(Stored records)
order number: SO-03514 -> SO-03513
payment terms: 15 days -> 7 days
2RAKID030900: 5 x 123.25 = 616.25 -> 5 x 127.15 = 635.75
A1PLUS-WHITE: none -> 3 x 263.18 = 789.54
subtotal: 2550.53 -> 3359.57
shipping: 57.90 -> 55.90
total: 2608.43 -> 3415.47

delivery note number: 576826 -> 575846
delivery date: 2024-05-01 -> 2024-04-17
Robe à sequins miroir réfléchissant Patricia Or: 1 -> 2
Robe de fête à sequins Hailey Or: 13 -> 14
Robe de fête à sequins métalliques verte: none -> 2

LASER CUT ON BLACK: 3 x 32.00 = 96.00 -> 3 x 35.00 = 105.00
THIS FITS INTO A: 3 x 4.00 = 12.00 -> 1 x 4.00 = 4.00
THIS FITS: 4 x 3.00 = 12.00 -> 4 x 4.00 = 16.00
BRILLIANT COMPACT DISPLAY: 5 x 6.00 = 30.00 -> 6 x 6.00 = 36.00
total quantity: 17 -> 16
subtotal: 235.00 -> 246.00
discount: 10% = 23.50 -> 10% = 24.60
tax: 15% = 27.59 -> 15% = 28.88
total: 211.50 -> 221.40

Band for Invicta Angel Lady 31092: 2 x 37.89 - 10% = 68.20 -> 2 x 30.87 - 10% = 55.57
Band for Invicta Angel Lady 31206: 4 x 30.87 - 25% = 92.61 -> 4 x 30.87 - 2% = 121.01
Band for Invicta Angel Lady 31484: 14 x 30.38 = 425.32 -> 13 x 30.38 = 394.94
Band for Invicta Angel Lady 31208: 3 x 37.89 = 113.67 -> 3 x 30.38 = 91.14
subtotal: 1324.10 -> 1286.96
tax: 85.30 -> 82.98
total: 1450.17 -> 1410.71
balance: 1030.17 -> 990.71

-- AIM OF THE TASK --
All the entries above need to be repeated word for word.

-- OUTPUT FOR THIS TASK --
order number: SO-03514 -> SO-03513
payment terms: 15 days -> 7 days
2RAKID030900: 5 x 123.25 = 616.25 -> 5 x 127.15 = 635.75
A1PLUS-WHITE: none -> 3 x 263.18 = 789.54
subtotal: 2550.53 -> 3359.57
shipping: 57.90 -> 55.90
total: 2608.43 -> 3415.47

delivery note number: 576826 -> 575846
delivery date: 2024-05-01 -> 2024-04-17
Robe à sequins miroir réfléchissant Patricia Or: 1 -> 2
Robe de fête à sequins Hailey Or: 13 -> 14
Robe de fête à sequins métalliques verte: none -> 2

LASER CUT ON BLACK: 3 x 32.00 = 96.00 -> 3 x 35.00 = 105.00
THIS FITS INTO A: 3 x 4.00 = 12.00 -> 1 x 4.00 = 4.00
THIS FITS: 4 x 3.00 = 12.00 -> 4 x 4.00 = 16.00
BRILLIANT COMPACT DISPLAY: 5 x 6.00 = 30.00 -> 6 x 6.00 = 36.00
total quantity: 17 -> 16
subtotal: 235.00 -> 246.00
discount: 10% = 23.50 -> 10% = 24.60
tax: 15% = 27.59 -> 15% = 28.88
total: 211.50 -> 221.40

Band for Invicta Angel Lady 31092: 2 x 37.89 - 10% = 68.20 -> 2 x 30.87 - 10% = 55.57
Band for Invicta Angel Lady 31206: 4 x 30.87 - 25% = 92.61 -> 4 x 30.87 - 2% = 121.01
Band for Invicta Angel Lady 31484: 14 x 30.38 = 425.32 -> 13 x 30.38 = 394.94
Band for Invicta Angel Lady 31208: 3 x 37.89 = 113.67 -> 3 x 30.38 = 91.14
subtotal: 1324.10 -> 1286.96
tax: 85.30 -> 82.98
total: 1450.17 -> 1410.71
balance: 1030.17 -> 990.71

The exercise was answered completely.